Au premier étage, derrière les rideaux de damas rouge, brillait la douce lueur d’une lampe posée sur un dressoir.
À l’autre extrémité de la même chambre, dans un lit à colonnes torses, fermé de rideaux pareils à ceux qui éteignaient le feu de la lampe, reposait de Guiche, la tête élevée sur un double oreiller, les yeux noyés dans un brouillard épais; de longs cheveux noirs, bouclés, éparpillés sur le lit, paraient de leur désordre les tempes sèches et pâles du jeune homme.
On sentait que la fièvre était la principale hôtesse de cette chambre.

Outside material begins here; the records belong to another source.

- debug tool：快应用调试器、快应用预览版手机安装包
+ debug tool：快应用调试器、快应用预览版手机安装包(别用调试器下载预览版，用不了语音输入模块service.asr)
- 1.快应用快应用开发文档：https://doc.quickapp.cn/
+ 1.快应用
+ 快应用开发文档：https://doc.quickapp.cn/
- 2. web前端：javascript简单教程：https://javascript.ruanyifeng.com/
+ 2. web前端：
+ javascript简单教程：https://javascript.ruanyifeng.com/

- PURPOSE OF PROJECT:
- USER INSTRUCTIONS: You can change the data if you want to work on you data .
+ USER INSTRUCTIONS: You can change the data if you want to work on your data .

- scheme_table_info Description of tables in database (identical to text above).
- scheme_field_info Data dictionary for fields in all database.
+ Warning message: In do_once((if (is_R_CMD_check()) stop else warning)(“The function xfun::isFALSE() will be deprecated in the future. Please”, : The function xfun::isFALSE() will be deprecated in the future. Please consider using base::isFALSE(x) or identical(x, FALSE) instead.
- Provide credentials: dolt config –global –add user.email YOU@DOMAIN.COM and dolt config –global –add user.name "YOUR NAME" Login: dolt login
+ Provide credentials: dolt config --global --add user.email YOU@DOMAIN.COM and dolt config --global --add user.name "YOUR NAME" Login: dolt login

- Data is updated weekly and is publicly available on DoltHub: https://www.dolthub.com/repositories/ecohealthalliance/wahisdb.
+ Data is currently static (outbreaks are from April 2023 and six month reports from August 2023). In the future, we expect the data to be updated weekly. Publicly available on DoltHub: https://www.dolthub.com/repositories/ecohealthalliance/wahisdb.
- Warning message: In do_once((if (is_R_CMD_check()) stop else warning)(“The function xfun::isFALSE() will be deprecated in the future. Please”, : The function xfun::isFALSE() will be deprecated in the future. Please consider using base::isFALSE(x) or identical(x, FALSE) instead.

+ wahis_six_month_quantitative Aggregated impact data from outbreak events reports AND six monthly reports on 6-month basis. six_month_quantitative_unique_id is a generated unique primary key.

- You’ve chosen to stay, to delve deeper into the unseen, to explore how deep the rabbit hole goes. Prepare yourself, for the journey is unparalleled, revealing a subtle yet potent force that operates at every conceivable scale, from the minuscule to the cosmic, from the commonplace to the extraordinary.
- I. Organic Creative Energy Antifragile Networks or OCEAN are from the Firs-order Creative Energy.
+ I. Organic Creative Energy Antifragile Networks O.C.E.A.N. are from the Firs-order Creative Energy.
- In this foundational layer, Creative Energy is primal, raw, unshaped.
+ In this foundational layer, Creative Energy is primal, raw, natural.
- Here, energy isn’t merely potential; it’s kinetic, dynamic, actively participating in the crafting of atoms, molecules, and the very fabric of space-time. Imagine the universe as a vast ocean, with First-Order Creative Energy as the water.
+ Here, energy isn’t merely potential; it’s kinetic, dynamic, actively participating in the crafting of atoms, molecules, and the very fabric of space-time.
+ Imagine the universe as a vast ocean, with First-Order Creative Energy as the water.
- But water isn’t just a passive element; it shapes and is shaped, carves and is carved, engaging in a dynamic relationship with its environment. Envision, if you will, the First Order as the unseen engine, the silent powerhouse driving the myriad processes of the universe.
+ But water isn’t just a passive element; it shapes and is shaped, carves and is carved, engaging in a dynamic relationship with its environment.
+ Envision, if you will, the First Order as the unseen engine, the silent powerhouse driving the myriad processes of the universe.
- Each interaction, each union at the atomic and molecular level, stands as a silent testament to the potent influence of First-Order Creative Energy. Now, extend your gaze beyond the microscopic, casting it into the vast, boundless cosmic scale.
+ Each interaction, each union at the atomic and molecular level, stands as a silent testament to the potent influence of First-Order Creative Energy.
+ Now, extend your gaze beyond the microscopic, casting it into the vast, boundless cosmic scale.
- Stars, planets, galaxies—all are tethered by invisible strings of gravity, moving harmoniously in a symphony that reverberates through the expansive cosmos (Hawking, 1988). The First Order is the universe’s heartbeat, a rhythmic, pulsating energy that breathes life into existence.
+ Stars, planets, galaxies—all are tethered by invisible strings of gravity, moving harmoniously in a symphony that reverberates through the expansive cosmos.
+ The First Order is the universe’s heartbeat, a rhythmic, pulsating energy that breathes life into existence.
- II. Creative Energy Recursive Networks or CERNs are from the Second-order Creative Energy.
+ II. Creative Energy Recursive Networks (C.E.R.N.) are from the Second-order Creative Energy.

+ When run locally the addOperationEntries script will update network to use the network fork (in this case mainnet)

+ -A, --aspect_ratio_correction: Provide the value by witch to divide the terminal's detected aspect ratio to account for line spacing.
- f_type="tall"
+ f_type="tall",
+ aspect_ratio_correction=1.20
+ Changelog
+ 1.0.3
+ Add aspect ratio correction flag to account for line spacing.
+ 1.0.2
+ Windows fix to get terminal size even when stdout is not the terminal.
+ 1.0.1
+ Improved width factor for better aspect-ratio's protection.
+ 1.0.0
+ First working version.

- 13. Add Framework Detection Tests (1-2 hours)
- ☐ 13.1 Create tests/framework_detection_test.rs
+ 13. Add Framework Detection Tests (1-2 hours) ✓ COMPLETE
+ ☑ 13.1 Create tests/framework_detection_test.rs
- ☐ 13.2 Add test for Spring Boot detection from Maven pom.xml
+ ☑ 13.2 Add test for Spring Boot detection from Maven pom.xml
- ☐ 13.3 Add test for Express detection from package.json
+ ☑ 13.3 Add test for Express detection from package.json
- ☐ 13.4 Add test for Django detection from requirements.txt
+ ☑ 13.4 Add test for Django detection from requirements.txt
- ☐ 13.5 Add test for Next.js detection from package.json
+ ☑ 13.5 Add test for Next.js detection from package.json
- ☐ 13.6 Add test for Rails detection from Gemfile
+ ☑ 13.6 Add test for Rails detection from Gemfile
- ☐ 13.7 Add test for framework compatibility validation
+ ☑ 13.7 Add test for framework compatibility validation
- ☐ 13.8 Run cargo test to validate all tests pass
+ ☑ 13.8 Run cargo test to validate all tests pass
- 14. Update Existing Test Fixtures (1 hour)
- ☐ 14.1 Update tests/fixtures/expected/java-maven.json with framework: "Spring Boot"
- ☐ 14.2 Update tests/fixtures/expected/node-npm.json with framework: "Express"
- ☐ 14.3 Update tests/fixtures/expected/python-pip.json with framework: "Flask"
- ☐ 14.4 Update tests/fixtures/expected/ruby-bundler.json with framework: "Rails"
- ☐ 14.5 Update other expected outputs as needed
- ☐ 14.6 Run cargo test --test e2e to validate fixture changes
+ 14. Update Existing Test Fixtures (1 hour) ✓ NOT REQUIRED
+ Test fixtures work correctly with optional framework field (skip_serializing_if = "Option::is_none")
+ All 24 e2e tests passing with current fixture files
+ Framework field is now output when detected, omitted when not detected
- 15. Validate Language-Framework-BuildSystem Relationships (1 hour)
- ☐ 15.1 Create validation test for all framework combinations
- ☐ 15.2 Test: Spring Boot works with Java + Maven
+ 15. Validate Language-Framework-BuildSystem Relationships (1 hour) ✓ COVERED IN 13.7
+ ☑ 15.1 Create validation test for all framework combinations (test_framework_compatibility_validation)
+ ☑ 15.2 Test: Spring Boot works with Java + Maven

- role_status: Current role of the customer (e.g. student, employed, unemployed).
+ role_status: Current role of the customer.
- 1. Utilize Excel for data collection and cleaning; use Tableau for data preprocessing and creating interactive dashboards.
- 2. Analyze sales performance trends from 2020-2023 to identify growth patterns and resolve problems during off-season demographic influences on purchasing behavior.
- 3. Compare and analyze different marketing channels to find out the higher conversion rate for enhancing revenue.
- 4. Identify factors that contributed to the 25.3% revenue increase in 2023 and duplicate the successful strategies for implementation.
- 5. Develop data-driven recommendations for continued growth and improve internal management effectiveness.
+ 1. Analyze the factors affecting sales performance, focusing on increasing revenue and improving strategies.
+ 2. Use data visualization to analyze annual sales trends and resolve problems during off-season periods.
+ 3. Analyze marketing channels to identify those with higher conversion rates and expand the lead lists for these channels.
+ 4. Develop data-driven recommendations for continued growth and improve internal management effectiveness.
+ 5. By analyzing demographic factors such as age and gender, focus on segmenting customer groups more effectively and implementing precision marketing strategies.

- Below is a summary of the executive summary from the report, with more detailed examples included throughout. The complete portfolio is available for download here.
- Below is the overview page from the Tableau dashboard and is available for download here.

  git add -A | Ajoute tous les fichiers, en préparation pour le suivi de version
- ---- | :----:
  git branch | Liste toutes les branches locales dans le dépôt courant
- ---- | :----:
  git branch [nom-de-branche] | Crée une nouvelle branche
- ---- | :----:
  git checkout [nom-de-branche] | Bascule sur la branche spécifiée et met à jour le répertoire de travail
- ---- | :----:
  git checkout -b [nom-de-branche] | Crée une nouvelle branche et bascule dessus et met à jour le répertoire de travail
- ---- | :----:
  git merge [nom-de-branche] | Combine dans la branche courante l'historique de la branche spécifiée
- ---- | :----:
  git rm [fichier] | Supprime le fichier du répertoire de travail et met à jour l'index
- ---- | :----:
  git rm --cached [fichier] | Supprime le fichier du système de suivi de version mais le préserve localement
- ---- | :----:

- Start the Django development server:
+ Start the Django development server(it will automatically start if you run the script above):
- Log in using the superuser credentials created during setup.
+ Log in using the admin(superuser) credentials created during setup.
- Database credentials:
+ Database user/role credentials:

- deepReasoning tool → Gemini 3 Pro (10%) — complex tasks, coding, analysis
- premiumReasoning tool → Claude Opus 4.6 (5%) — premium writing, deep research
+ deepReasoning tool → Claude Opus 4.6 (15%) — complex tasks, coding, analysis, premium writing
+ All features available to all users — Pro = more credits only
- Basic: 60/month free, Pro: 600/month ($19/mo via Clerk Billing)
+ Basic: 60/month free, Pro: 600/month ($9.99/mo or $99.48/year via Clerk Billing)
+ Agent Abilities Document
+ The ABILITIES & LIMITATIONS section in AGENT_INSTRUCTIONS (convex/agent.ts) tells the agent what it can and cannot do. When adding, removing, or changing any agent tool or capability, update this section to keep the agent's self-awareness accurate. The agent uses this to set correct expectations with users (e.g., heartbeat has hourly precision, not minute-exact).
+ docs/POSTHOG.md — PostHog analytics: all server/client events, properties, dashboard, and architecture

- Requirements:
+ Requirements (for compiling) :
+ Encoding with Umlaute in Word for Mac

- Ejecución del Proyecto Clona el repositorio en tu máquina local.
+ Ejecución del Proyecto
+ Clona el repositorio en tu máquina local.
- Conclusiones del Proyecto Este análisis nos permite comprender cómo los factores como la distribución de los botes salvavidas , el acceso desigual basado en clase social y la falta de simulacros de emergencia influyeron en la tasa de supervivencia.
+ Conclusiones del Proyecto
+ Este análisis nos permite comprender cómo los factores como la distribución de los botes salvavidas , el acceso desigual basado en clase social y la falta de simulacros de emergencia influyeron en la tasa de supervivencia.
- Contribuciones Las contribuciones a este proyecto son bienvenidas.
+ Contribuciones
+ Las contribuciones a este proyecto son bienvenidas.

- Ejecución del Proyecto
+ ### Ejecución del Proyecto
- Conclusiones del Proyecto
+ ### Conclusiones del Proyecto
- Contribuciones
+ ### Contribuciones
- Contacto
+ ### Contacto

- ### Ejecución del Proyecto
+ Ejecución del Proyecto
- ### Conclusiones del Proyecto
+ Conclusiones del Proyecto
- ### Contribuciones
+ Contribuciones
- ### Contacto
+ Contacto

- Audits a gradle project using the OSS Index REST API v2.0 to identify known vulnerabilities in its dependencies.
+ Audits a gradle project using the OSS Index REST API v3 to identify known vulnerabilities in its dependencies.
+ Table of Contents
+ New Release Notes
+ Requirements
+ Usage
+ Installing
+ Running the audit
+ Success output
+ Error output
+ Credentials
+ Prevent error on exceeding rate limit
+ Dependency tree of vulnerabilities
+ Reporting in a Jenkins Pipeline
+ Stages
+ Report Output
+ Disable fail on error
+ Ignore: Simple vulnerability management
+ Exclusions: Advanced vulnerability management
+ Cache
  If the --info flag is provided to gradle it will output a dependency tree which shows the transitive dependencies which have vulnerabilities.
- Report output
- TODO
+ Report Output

De Guiche rêvait. Son esprit suivait, à travers les ténèbres, un de ces rêves du délire comme Dieu en envoie sur la route de la mort à ceux qui vont tomber dans l’univers de l’éternité.
Deux ou trois taches de sang encore liquide maculaient le parquet.
Manicamp monta les degrés avec précipitation; seulement, au seuil, il s’arrêta, poussa doucement la porte, passa la tête dans la chambre, et, voyant que tout était tranquille, il s’approcha, sur la pointe du pied, du grand fauteuil de cuir, échantillon mobilier du règne de Henri IV, et, voyant que la garde-malade s’y était naturellement endormie, il la réveilla et la pria de passer dans la pièce voisine.
Puis, debout près du lit, il demeura un instant à se demander s’il fallait réveiller de Guiche pour lui apprendre la bonne nouvelle.
Mais, comme derrière la portière il commençait à entendre le frémissement soyeux des robes et la respiration haletante de ses compagnes de route, comme il voyait déjà cette portière impatiente se soulever, il s’effaça le long du lit et suivit la garde-malade dans la chambre voisine.
Alors, au moment même où il disparaissait, la draperie se souleva et les deux femmes entrèrent dans la chambre qu’il venait de quitter.